Task instructions –
Only what runs from the line with "sales rep: Natalia Herrera -> Inés García" to the final line of the records below should be given again, word for word.

Stored data –
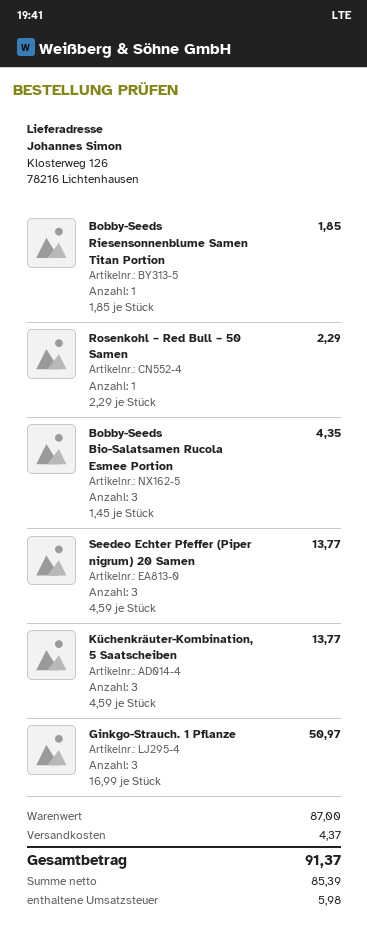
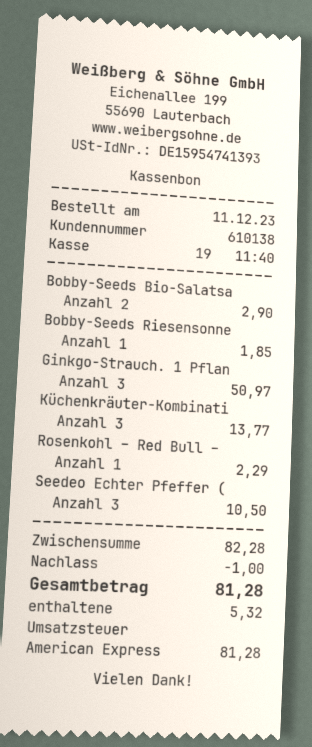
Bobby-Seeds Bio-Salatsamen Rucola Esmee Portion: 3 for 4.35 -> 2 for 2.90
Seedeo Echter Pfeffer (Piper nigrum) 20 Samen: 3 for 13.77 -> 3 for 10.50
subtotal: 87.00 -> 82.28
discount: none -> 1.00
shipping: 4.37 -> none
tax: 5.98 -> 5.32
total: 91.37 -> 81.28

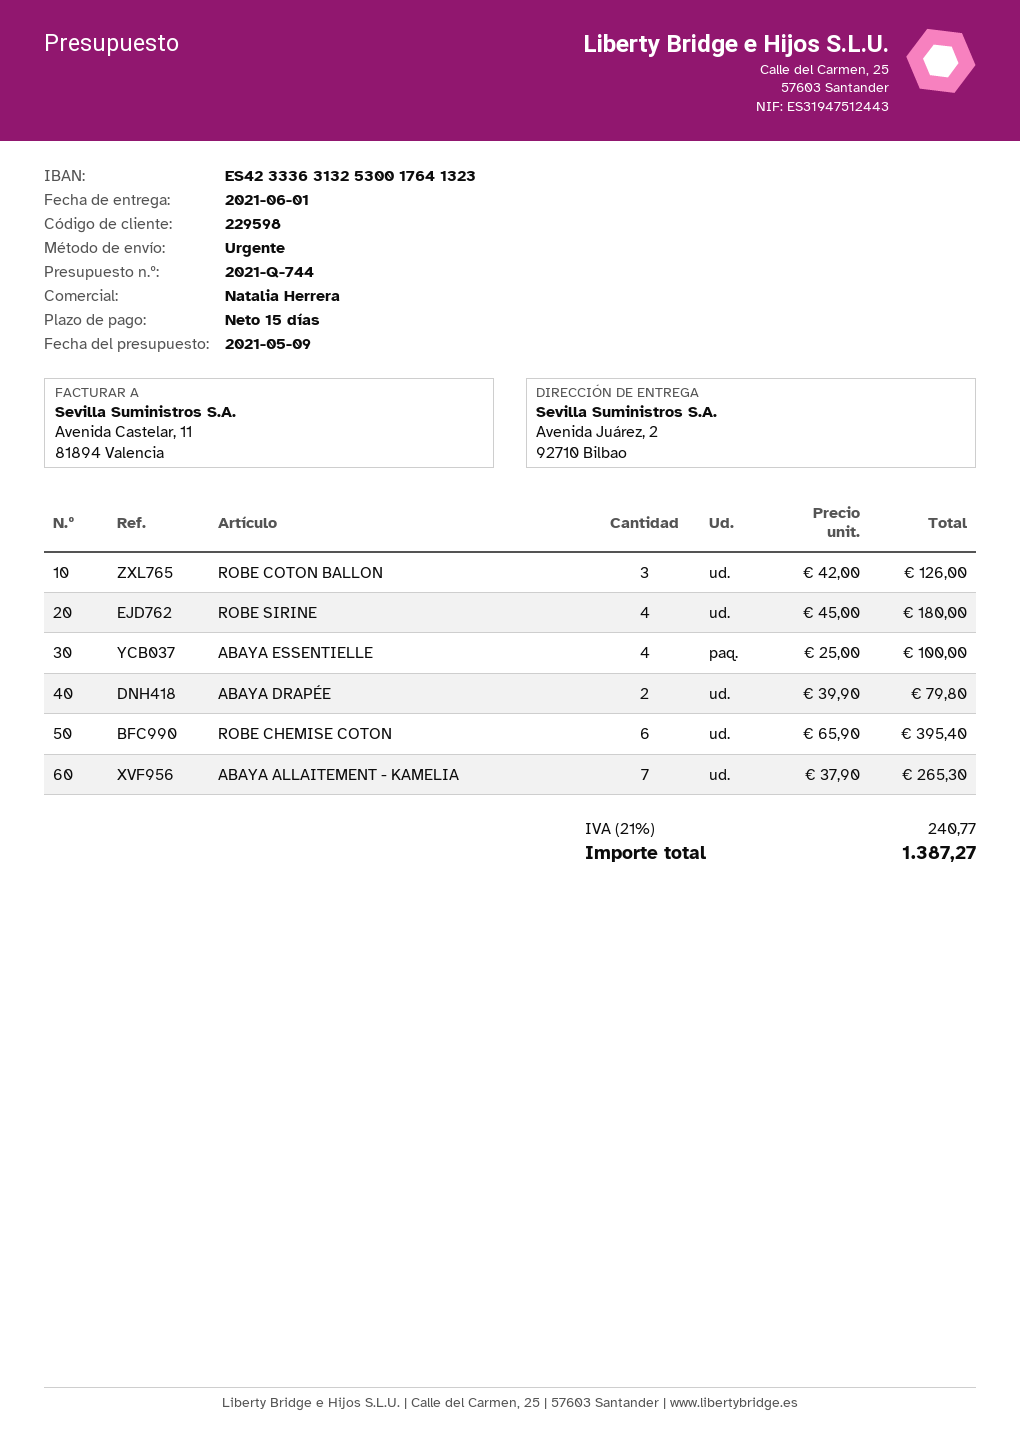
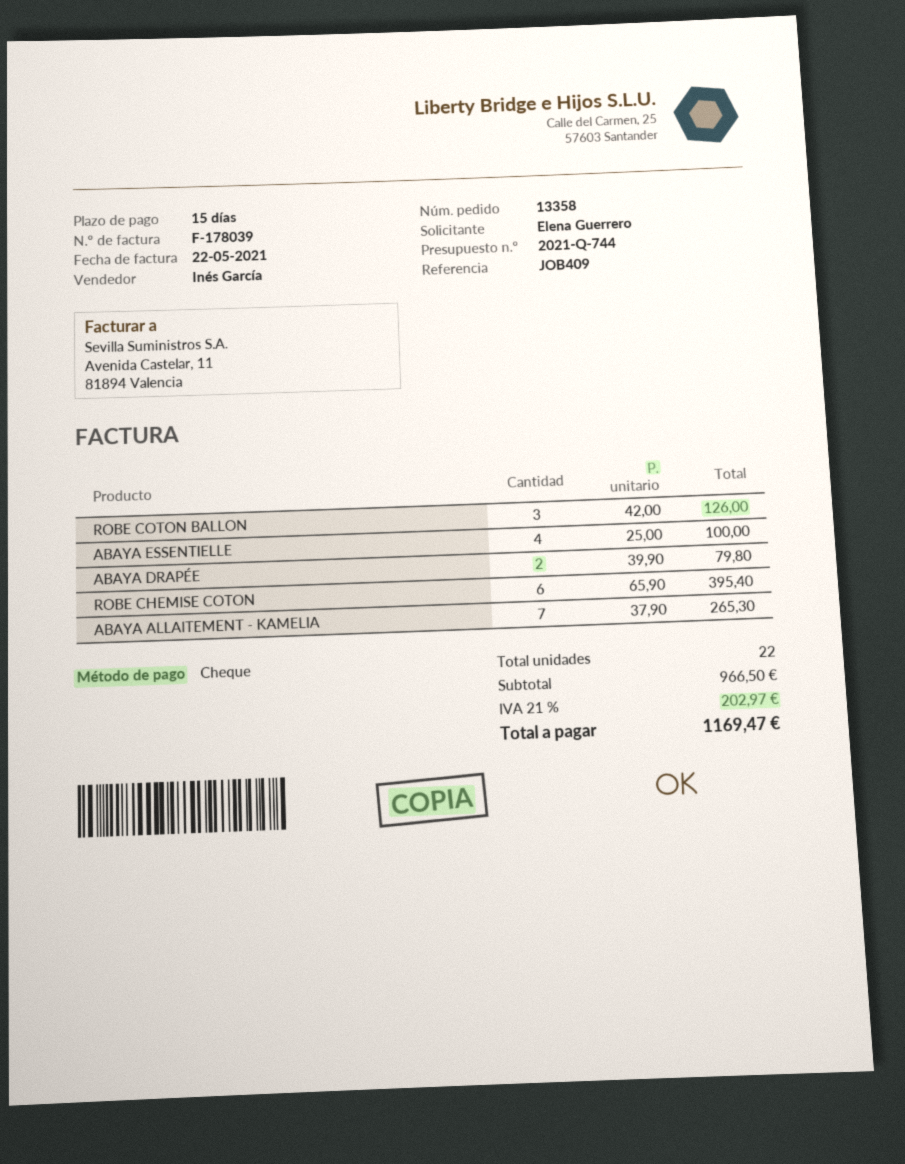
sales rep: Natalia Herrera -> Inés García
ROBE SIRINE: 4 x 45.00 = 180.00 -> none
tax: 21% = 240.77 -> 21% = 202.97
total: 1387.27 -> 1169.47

Task solution –
sales rep: Natalia Herrera -> Inés García
ROBE SIRINE: 4 x 45.00 = 180.00 -> none
tax: 21% = 240.77 -> 21% = 202.97
total: 1387.27 -> 1169.47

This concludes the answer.